On today’s post we will look into critical security controls, tools and ideas to reduce the surface attack and the likelihood of vulnerability exploitation.

  • Network segregation:
    • Vulnerability assessment processes can help you identify what kind of assets, and even information available on your servers. Start by evaluating your perimeter, and identifying all those legacy applications and servers long forgotten.
      • Services that are not supposed to be available to the entire world (Internet), should be restricted.
      • All banners and default configurations that could allow attackers to identify the version and vulnerabilities associated to it, should be disabled. Don’t make things easy for cyber criminals, as they may be more aware of your internet presence than yourself.
      • Use search engines and automated tools to identify all the documents publicly available. These contain valuable metadata, and in some cases personally identifiable information.
      • Where possible apply security patches and keep your systems up-to-date.
  • Security perimeter tools such as Firewall, Intrusion Detection/Prevention Systems (IDPS), logging and rate limiting systems are a good place to start. The main idea here, is to only allow what you servers, systems, applications and users are expecting, anything else could be malicious and/or used to abuse your storage and network capabilities.
  • Access controls, segregation of duties and secure configurations that follow the “deny by default” principle should be enforced for all new systems. Of course, any systems already in place, should be evaluated against this, ensuring every user and application has access to only what they need (including the personal computers of all users within an organisation).
  • Asset management and good documentation are key for all your systems, users and even their-party providers. Remember, that you cannot know about vulnerabilities, information leakage or data breaches of infrastructure you are not aware of. While this can be a very time consuming and quite monotonous activity, it’s important to have clear rules for everyone interacting with your organisation and within it.

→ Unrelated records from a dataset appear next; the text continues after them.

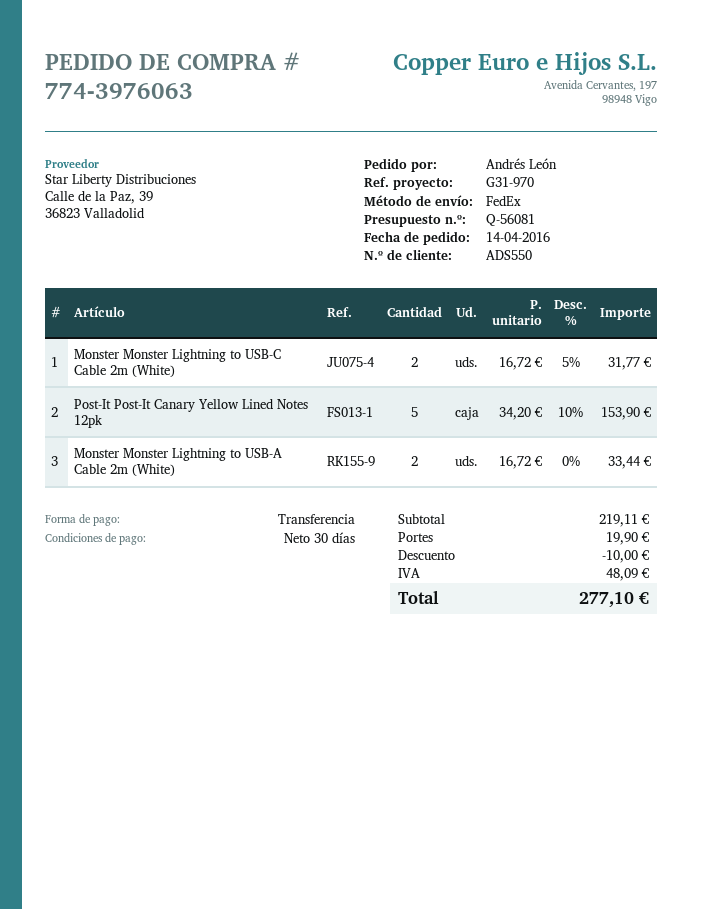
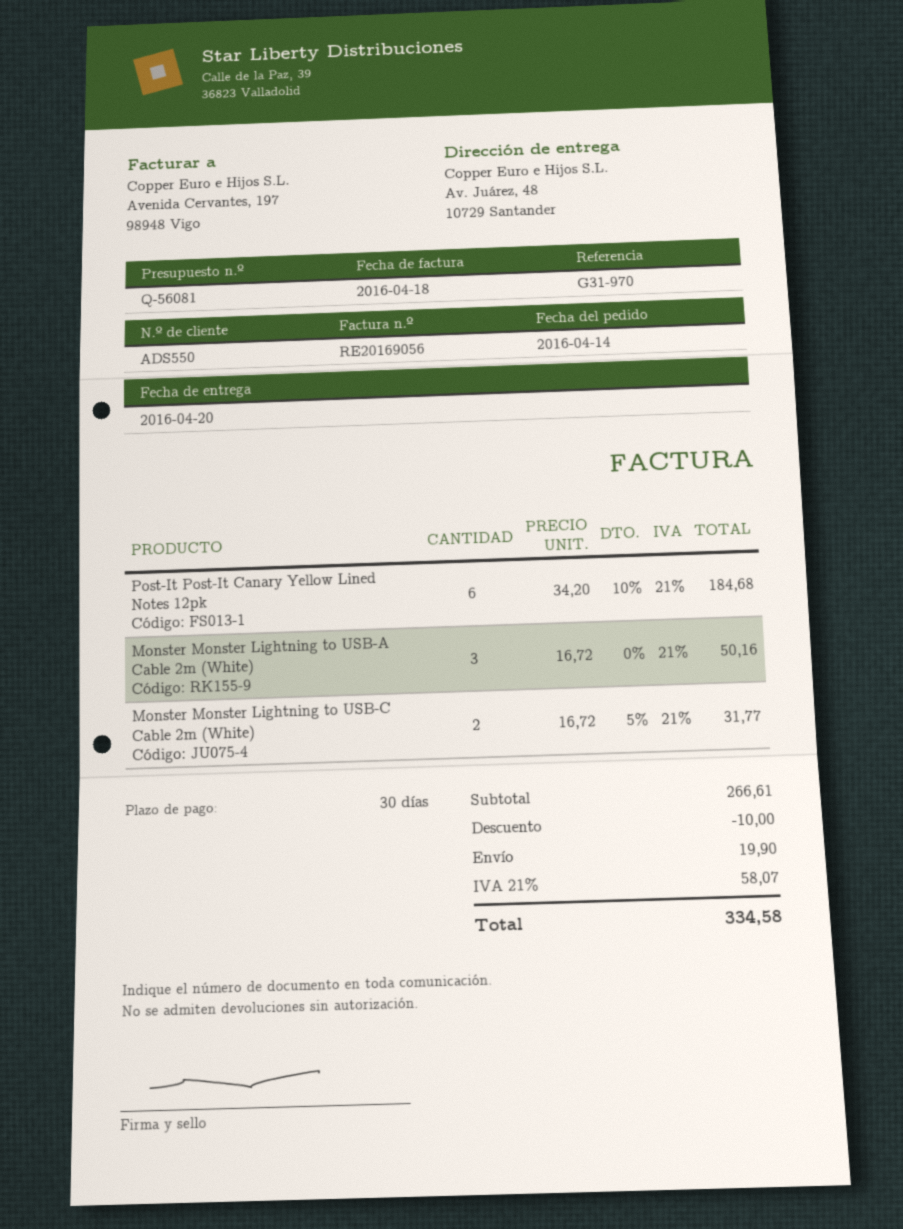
Post-It Post-It Canary Yellow Lined Notes 12pk: 5 x 34.20 - 10% = 153.90 -> 6 x 34.20 - 10% = 184.68
Monster Monster Lightning to USB-A Cable 2m (White): 2 x 16.72 = 33.44 -> 3 x 16.72 = 50.16
subtotal: 219.11 -> 266.61
tax: 48.09 -> 58.07
total: 277.10 -> 334.58

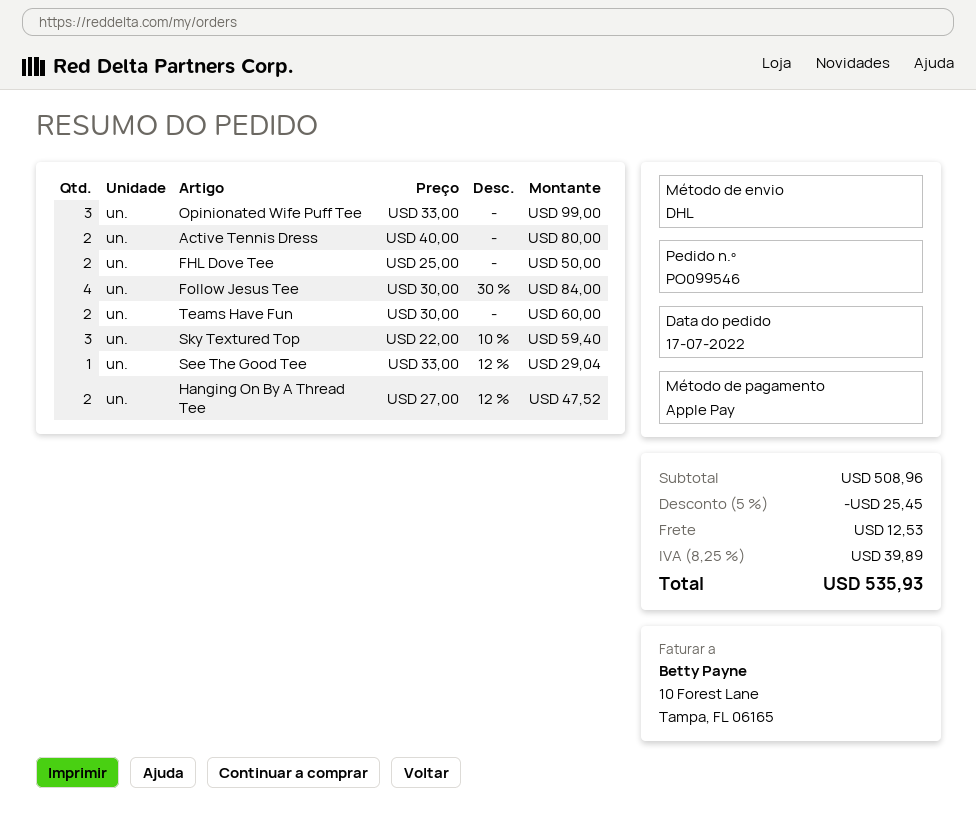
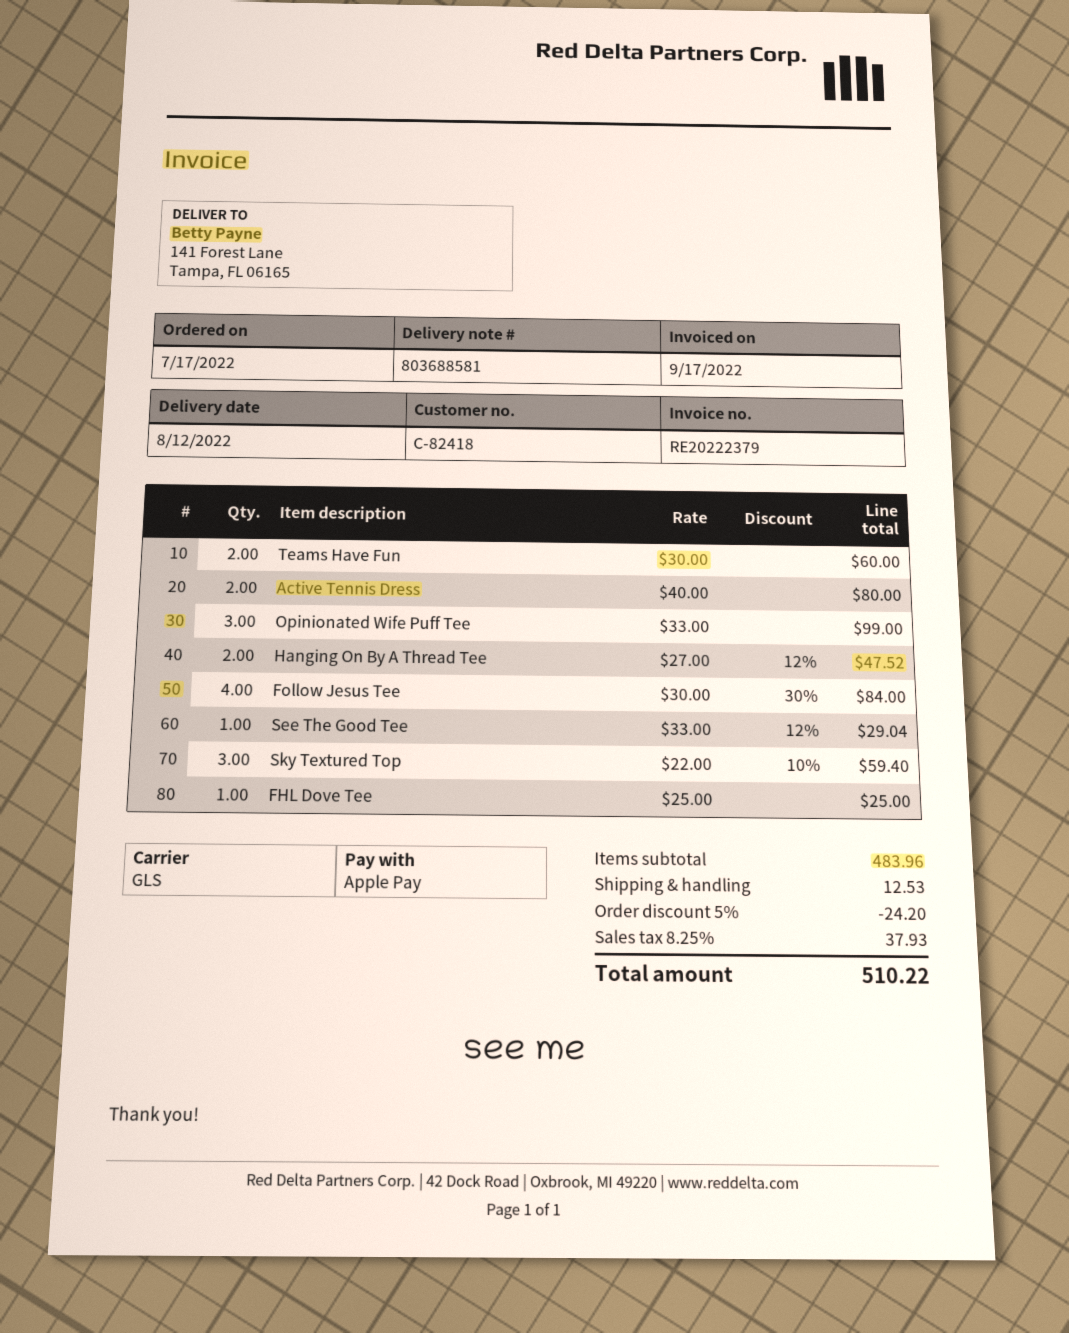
shipping method: DHL -> GLS
FHL Dove Tee: 2 x 25.00 = 50.00 -> 1 x 25.00 = 25.00
subtotal: 508.96 -> 483.96
discount: 5% = 25.45 -> 5% = 24.20
tax: 8.25% = 39.89 -> 8.25% = 37.93
total: 535.93 -> 510.22

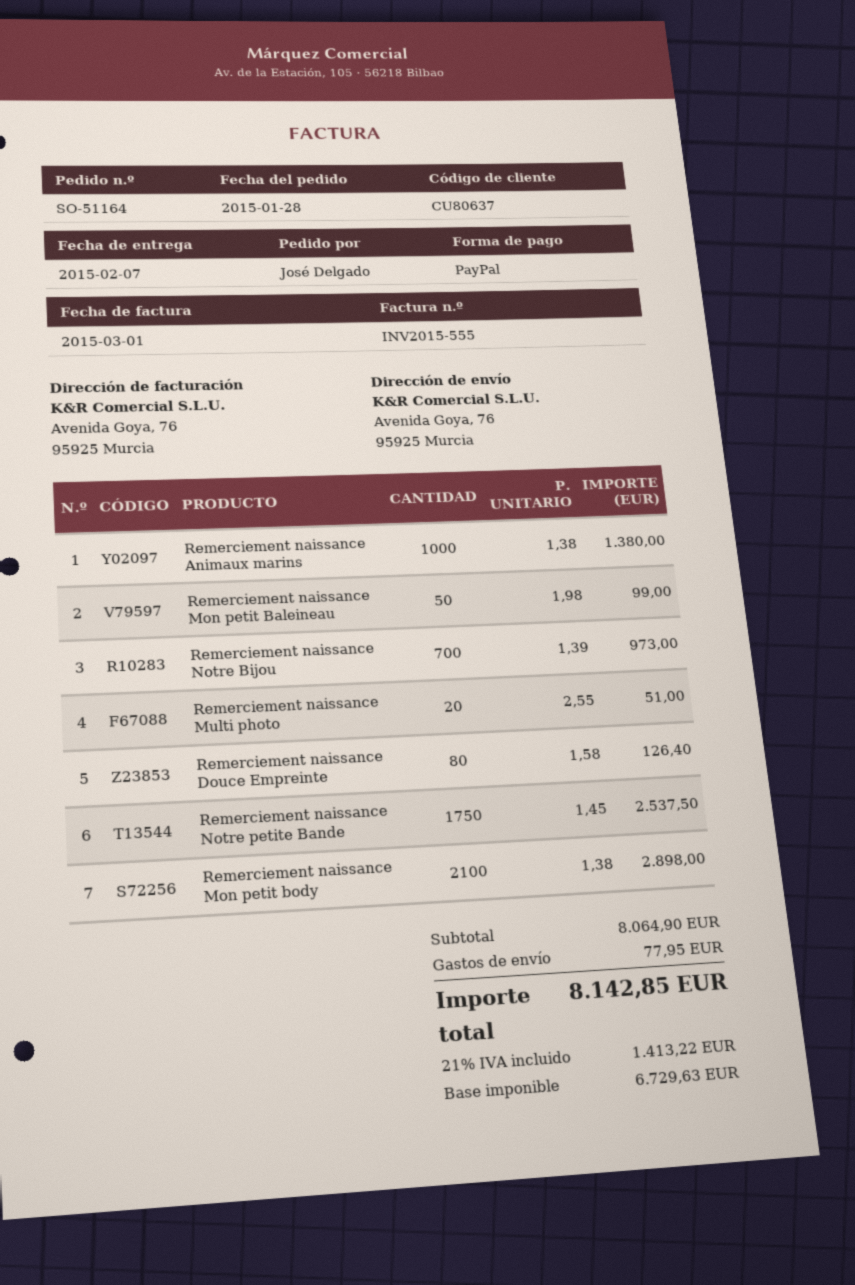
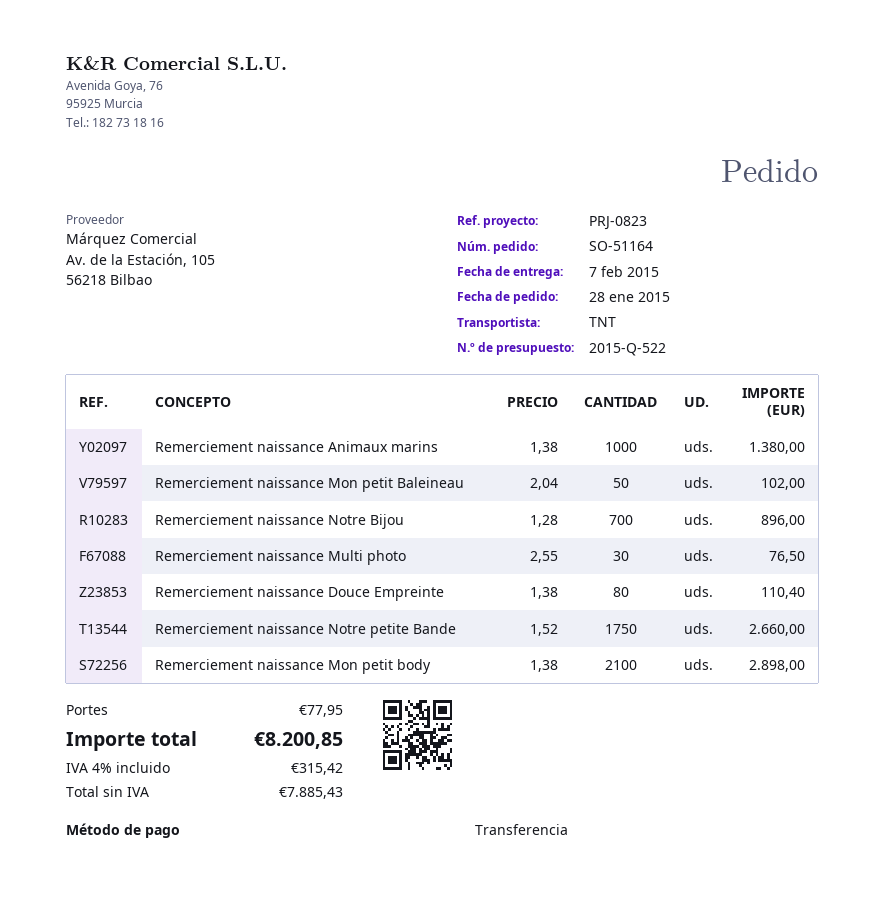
payment method: PayPal -> bank transfer
Remerciement naissance Mon petit Baleineau: 50 x 1.98 = 99.00 -> 50 x 2.04 = 102.00
Remerciement naissance Notre Bijou: 700 x 1.39 = 973.00 -> 700 x 1.28 = 896.00
Remerciement naissance Multi photo: 20 x 2.55 = 51.00 -> 30 x 2.55 = 76.50
Remerciement naissance Douce Empreinte: 80 x 1.58 = 126.40 -> 80 x 1.38 = 110.40
Remerciement naissance Notre petite Bande: 1750 x 1.45 = 2537.50 -> 1750 x 1.52 = 2660.00
net: 6729.63 -> 7885.43
tax: 21% = 1413.22 -> 4% = 315.42
total: 8142.85 -> 8200.85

In addition to the above, when trying to sell the idea of security controls, don’t go into so many technical details that people lose interest in the topic. Share statistics, risks and information about possible regulatory fines, share experiences from other companies that have already been victims of cyber attacks and data breaches. It’s always better to learn lessons from someone else’s mistakes, rather than your own… it also happens to be less expensive. ;)

Finally… do your part, share knowledge and educate everyone on the importance of cyber security. This can be as simple or as complicated as you want it to be, but no matter who you’re talking to, try to explain things in such a way that interest isn’t diminished and fear of the topic doesn’t cloud it’s significance.

Stay safe, eepica

P.S. The above is NOT a definitive list of controls, rather somewhere to start.